------ Records shown

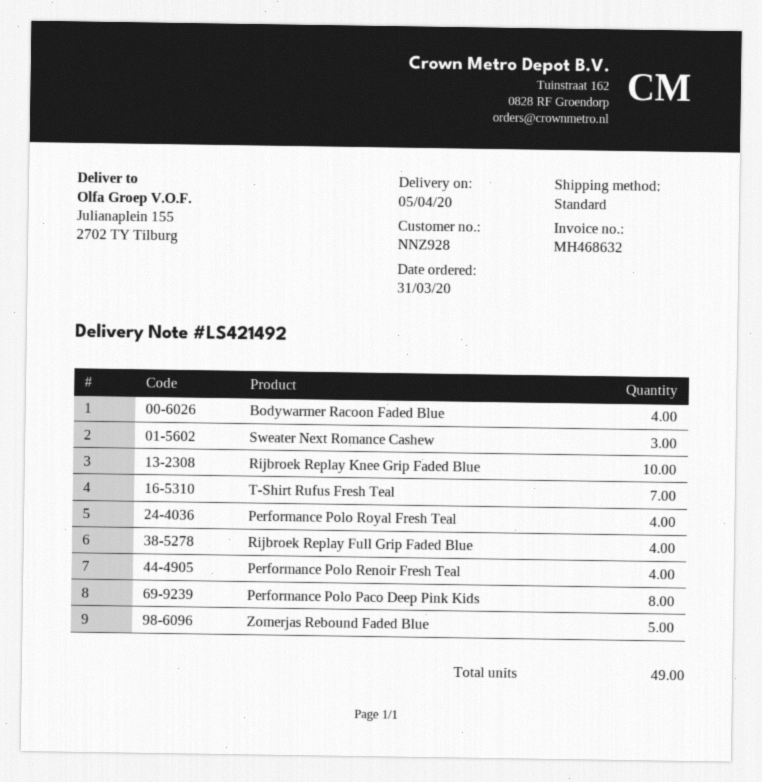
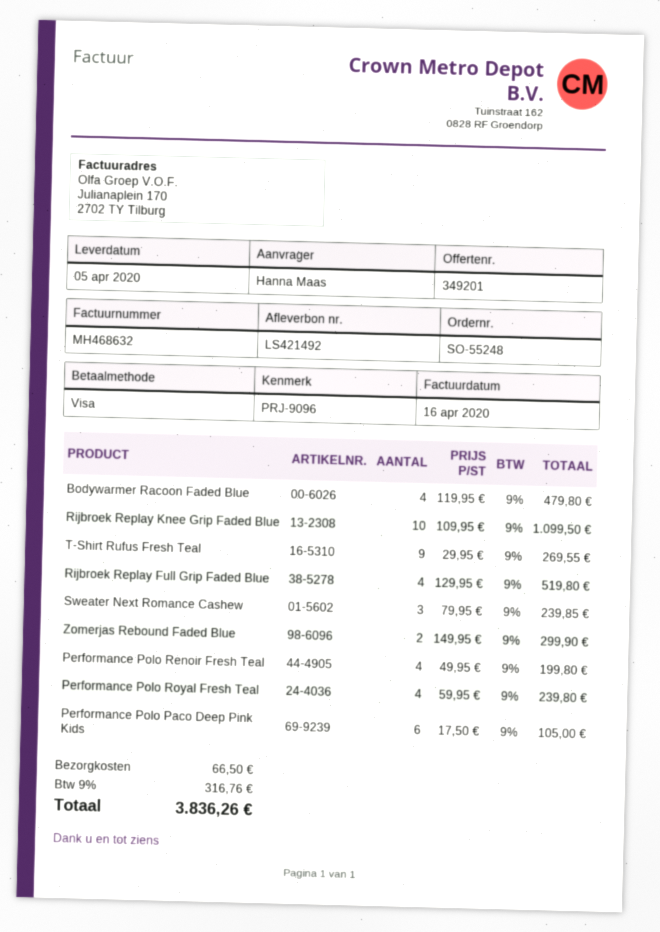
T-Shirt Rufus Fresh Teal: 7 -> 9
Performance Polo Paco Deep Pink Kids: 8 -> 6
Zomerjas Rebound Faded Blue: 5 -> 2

------------
------ Records shown

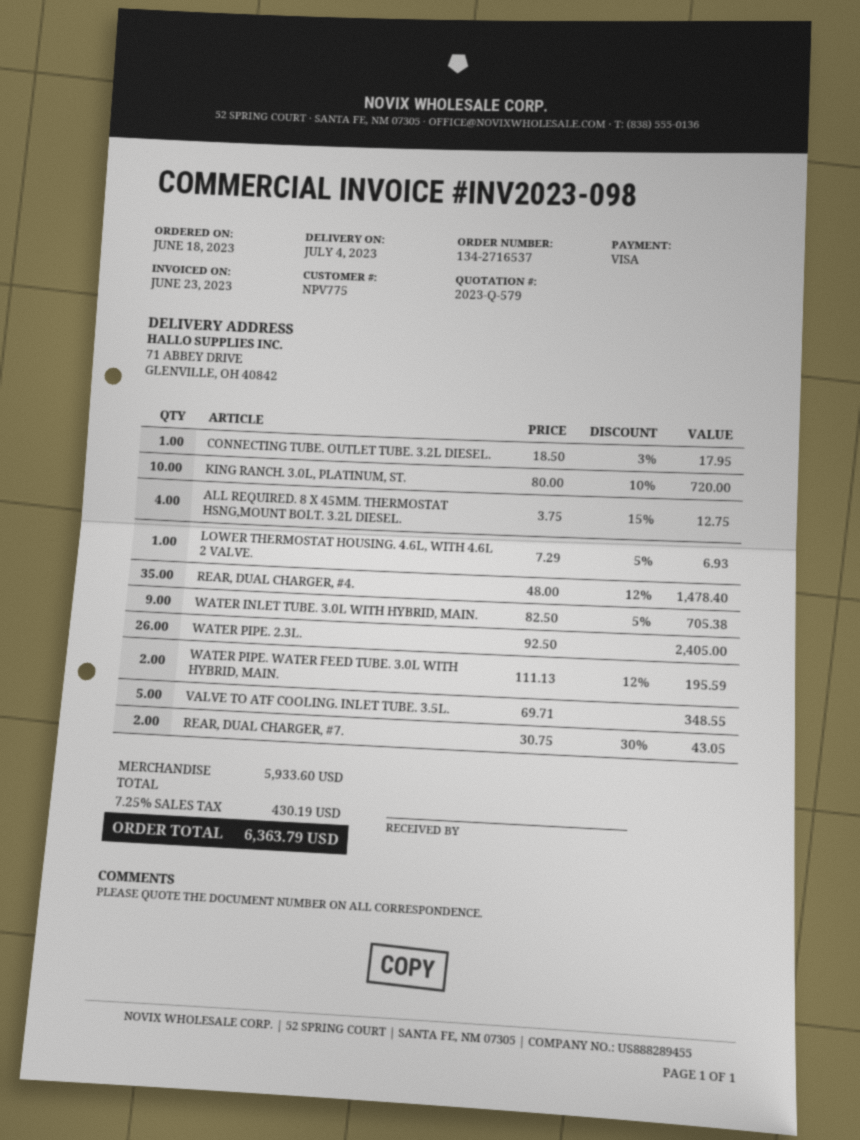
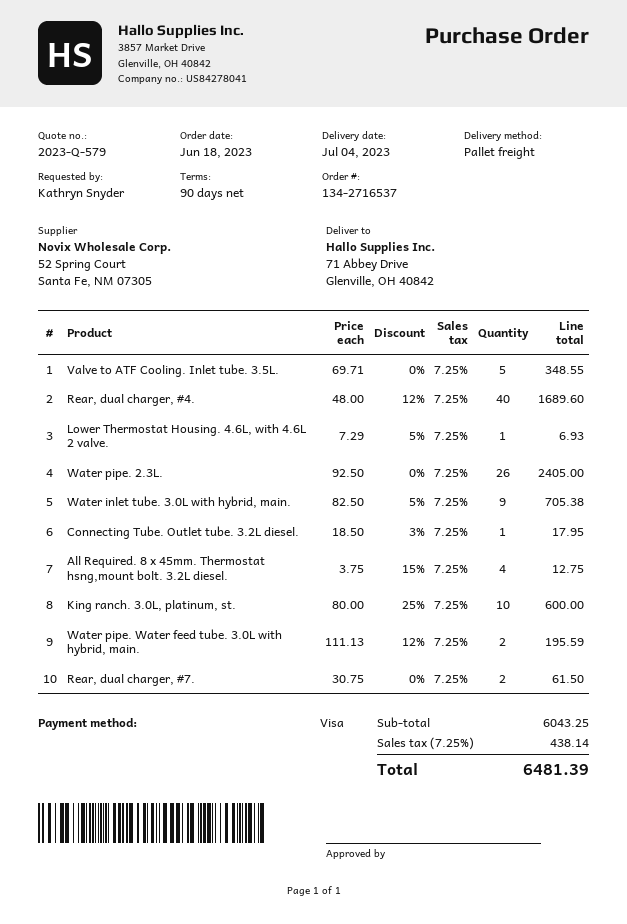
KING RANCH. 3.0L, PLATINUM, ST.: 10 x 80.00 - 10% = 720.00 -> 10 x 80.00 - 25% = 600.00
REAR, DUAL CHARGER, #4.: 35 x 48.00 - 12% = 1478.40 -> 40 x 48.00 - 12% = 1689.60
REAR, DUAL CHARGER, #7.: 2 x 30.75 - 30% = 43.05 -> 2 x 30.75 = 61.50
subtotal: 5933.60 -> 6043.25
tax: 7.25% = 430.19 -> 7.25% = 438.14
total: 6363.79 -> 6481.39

------------

■ **Problem requirements**
Given the records above, reproduce precisely and only the lines between the line holding "T-Shirt Rufus Fresh Teal: 7 -> 9" and the line holding "Zomerjas Rebound Faded Blue: 5 -> 2", inclusive.

■ **Your response**
T-Shirt Rufus Fresh Teal: 7 -> 9
Performance Polo Paco Deep Pink Kids: 8 -> 6
Zomerjas Rebound Faded Blue: 5 -> 2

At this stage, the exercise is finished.